私が幼少の頃、「どっちの料理ショー」という三宅裕司と関口宏が司会のテレビ番組があり、それぞれの側に料理人をつけて料理を披露する。そして最後、「今夜のご注文は、どっち?」と参加者らに投げかけ、左右のいずれかを決断するのだった。この時、選んだ人数の多い方に回った人だけが、その料理を食べられる。

YouTubeの動画でも、「みぎひだり、どっち?」と、両手に食材を持って選択者の背後に立ち、それが見えぬままに左右のどちらかを選んでは悲喜交々になる光景を見る。「右!」と言って良い食材を選べたかと思いきや、今度も「右」と言って、とても料理に使えそうもない食材を選んでしまう。この時、左右の手に持たれているのは、共に価値の等しそうな食材ではない。価値の天秤は左右のどちらかに偏重する様にして、食材は選ばれている。

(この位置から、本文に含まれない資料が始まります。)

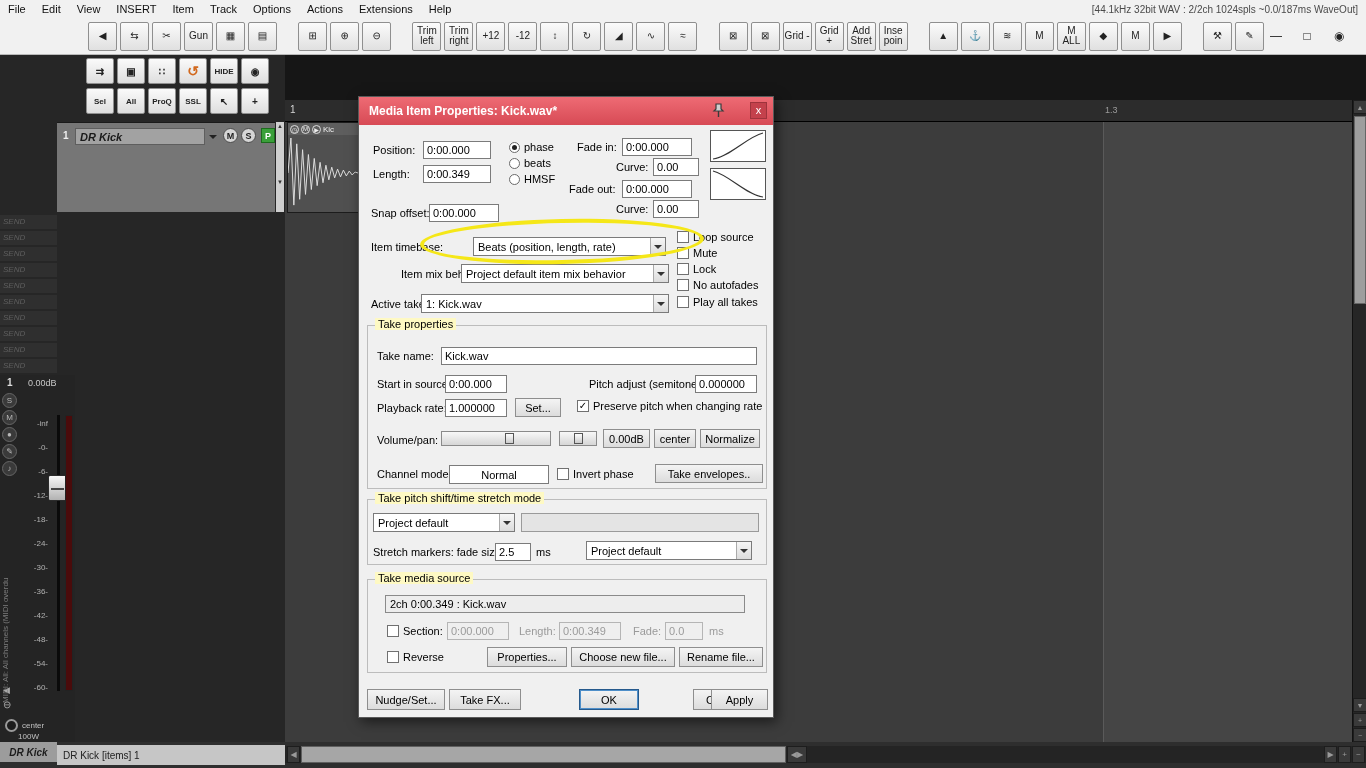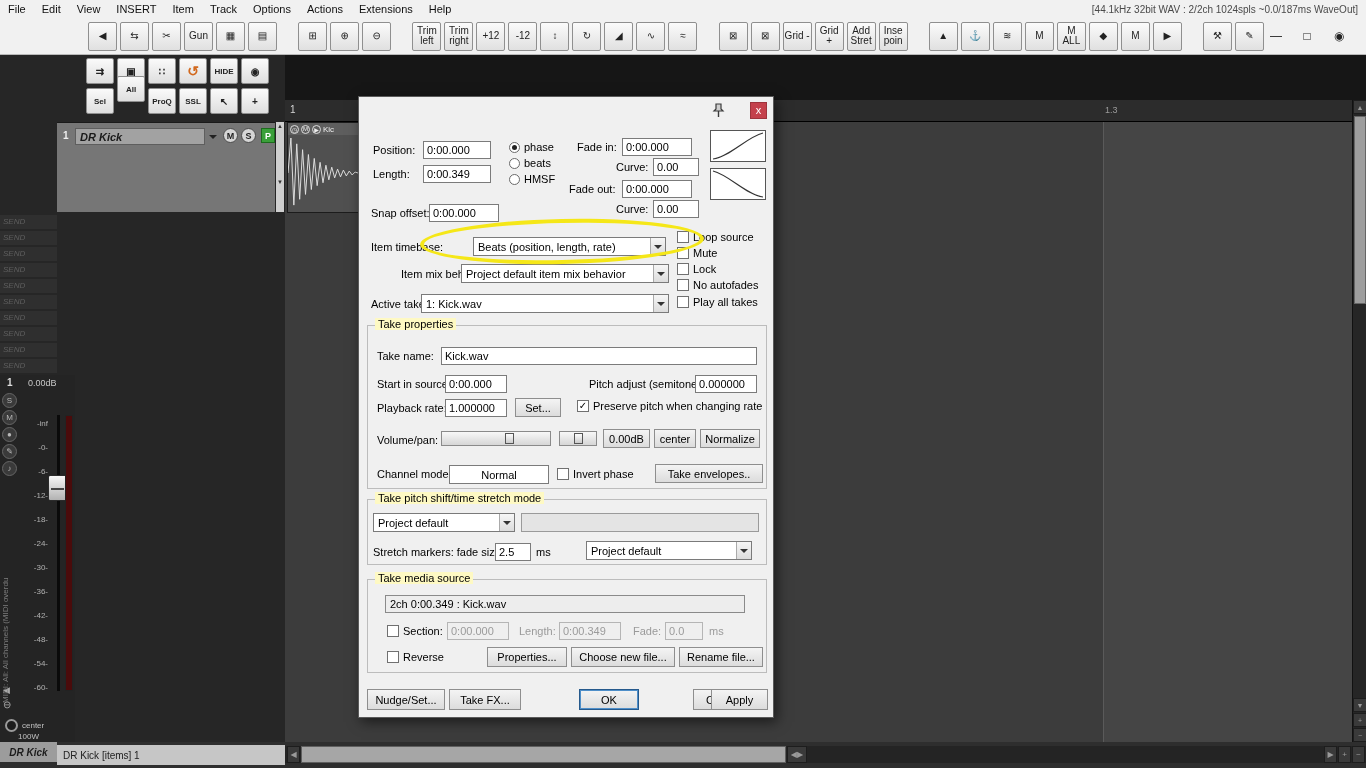"All" button.ltb { top: 21px -> 33px }
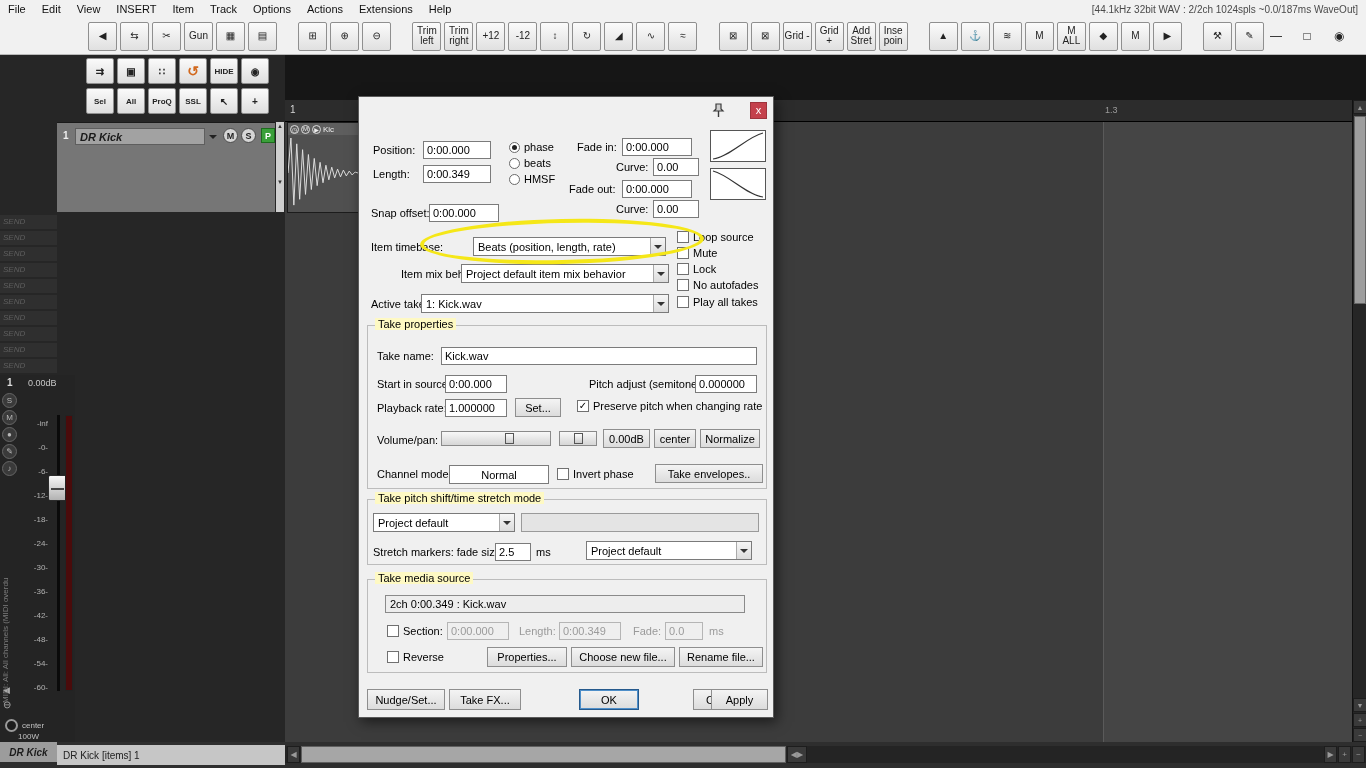"Media Item Properties: Kick.wav*" div.dtitle { html: none -> <div> <span>Media Item Properties: Kick.wav*</span> </div> }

これらは2つとも、どうあれ左右のいずれかに優劣を認めてこそ行われることであるに違いない。しかしそもそも左右とは、ただその方向が逆であるのみで、そこに価値の優劣など無い等しい力関係ではなかったのか。

しかし「左遷」という言葉がある様に、「左」を下位として見る価値観があったはずだ。が、古代中国では唐の時代に関係が逆転し、左が上位に転じたという。

ところが「右に出るものはいない」や「右に同じ」などと言う様に、やはり「右」を優位に認める価値観も確かにあろう。何より英語の「right」には、「右」という意味のみならず、「正しい」や「権利」という意味さえある。野球でもホーム球団のベンチは「ライト側」にあり、アウェーのチームが左に回ることになる。さらに日本では昔は、左利きの人は右利きに矯正されもしていた。そういえば左利きの生活不便について、嵐の二宮和也がよくテレビで嘆いていた。

左右の問題について、他にも身近な例はたくさんありそうだ。味噌汁はご飯の左に置くか右に置くか。ラーメンのレンゲは右向きに据えてお出しするか左向きに据えるか。同じ様にコーヒーカップの持ち手はどうか。

何かと左右について迷いをめぐらすことがある以上、果たして右と左はシンメトリックな対称性をなすのか、疑わしくなってくる。いやそれでも、こんなことはどれも思い込みや些細な違いでしかなく、やはり左右はただの逆ベクトルに過ぎないだろうか。ともかく、あいにく不勉強極まりないゆえ、私はこの問題について右も左もわからない。